What the exercise asks:
Return all the data below as it stands, minus the pictures.

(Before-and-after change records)
::::

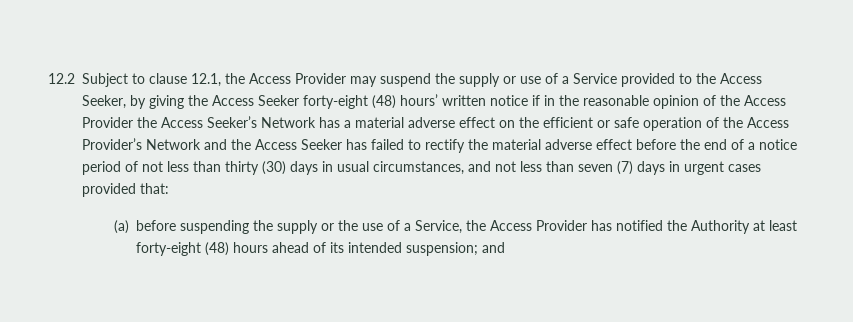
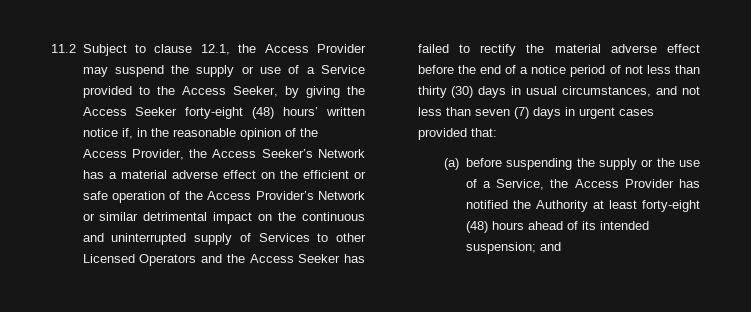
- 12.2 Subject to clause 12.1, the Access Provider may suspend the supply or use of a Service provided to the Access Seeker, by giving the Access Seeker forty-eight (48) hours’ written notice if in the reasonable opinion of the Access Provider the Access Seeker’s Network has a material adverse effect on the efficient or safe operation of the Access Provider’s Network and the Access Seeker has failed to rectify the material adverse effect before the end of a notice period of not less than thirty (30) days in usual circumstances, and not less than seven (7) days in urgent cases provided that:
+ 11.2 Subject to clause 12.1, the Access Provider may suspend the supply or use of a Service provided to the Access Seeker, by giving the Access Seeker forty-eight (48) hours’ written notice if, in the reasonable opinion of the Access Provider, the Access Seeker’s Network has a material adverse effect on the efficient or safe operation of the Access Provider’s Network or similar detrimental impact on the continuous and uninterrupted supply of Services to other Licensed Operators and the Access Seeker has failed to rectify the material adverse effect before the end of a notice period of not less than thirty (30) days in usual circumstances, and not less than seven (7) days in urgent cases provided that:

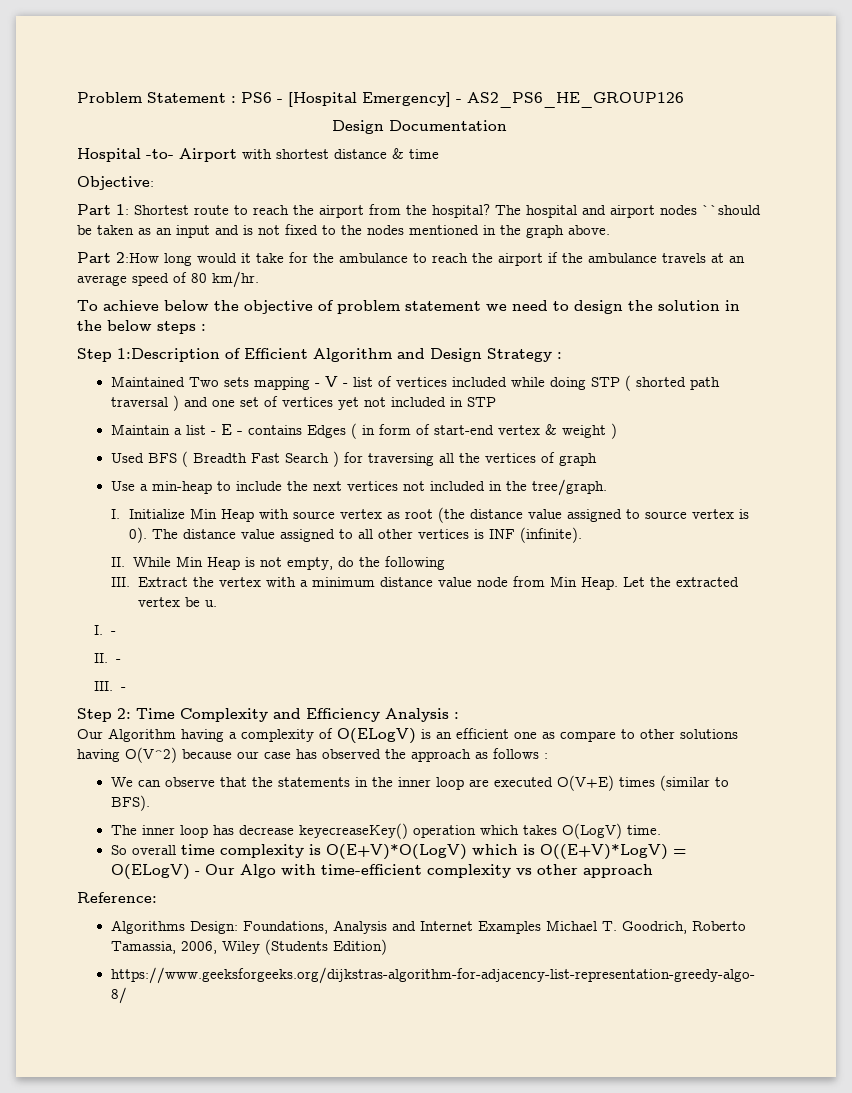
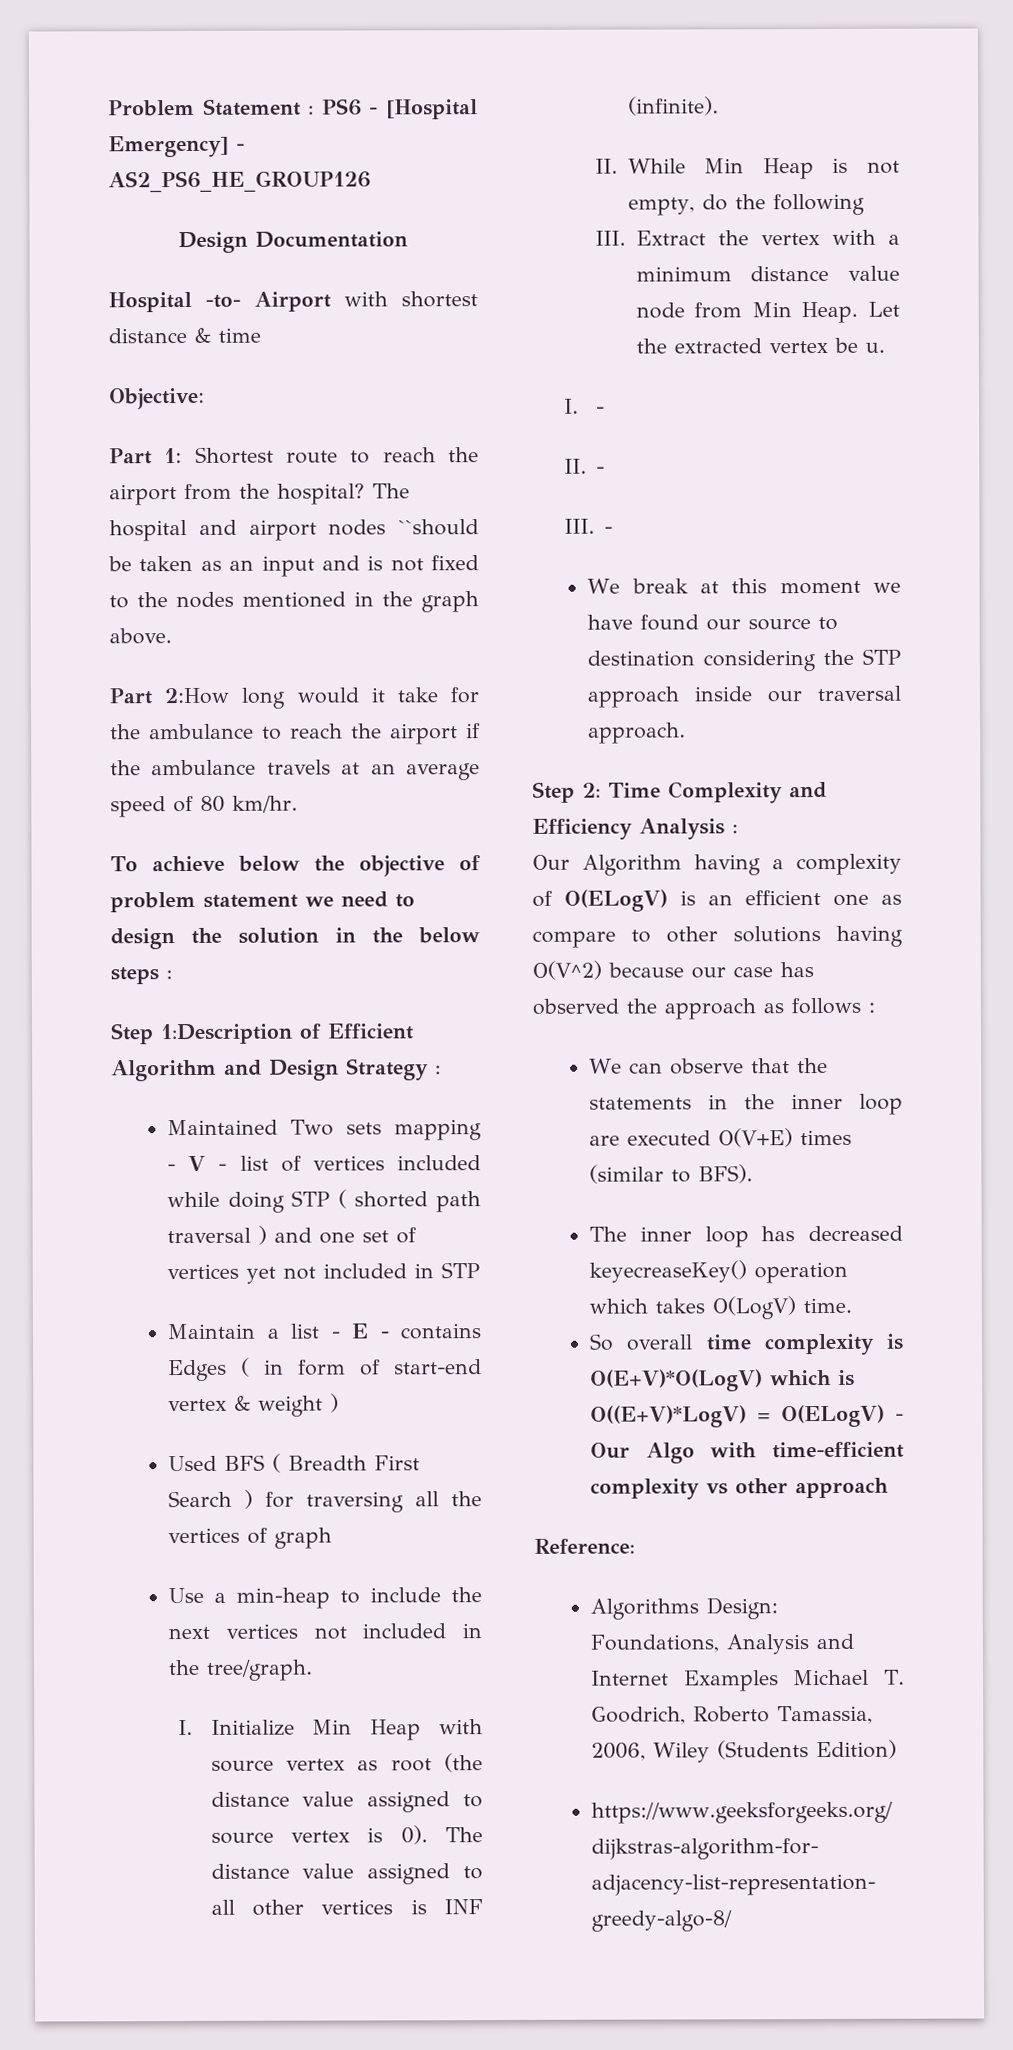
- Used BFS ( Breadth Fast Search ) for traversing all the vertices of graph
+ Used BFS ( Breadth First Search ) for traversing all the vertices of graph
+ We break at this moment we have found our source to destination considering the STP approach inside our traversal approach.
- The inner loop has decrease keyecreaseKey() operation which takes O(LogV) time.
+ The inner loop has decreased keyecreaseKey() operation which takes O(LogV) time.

::::

Task answer:
- 12.2 Subject to clause 12.1, the Access Provider may suspend the supply or use of a Service provided to the Access Seeker, by giving the Access Seeker forty-eight (48) hours’ written notice if in the reasonable opinion of the Access Provider the Access Seeker’s Network has a material adverse effect on the efficient or safe operation of the Access Provider’s Network and the Access Seeker has failed to rectify the material adverse effect before the end of a notice period of not less than thirty (30) days in usual circumstances, and not less than seven (7) days in urgent cases provided that:
+ 11.2 Subject to clause 12.1, the Access Provider may suspend the supply or use of a Service provided to the Access Seeker, by giving the Access Seeker forty-eight (48) hours’ written notice if, in the reasonable opinion of the Access Provider, the Access Seeker’s Network has a material adverse effect on the efficient or safe operation of the Access Provider’s Network or similar detrimental impact on the continuous and uninterrupted supply of Services to other Licensed Operators and the Access Seeker has failed to rectify the material adverse effect before the end of a notice period of not less than thirty (30) days in usual circumstances, and not less than seven (7) days in urgent cases provided that:

- Used BFS ( Breadth Fast Search ) for traversing all the vertices of graph
+ Used BFS ( Breadth First Search ) for traversing all the vertices of graph
+ We break at this moment we have found our source to destination considering the STP approach inside our traversal approach.
- The inner loop has decrease keyecreaseKey() operation which takes O(LogV) time.
+ The inner loop has decreased keyecreaseKey() operation which takes O(LogV) time.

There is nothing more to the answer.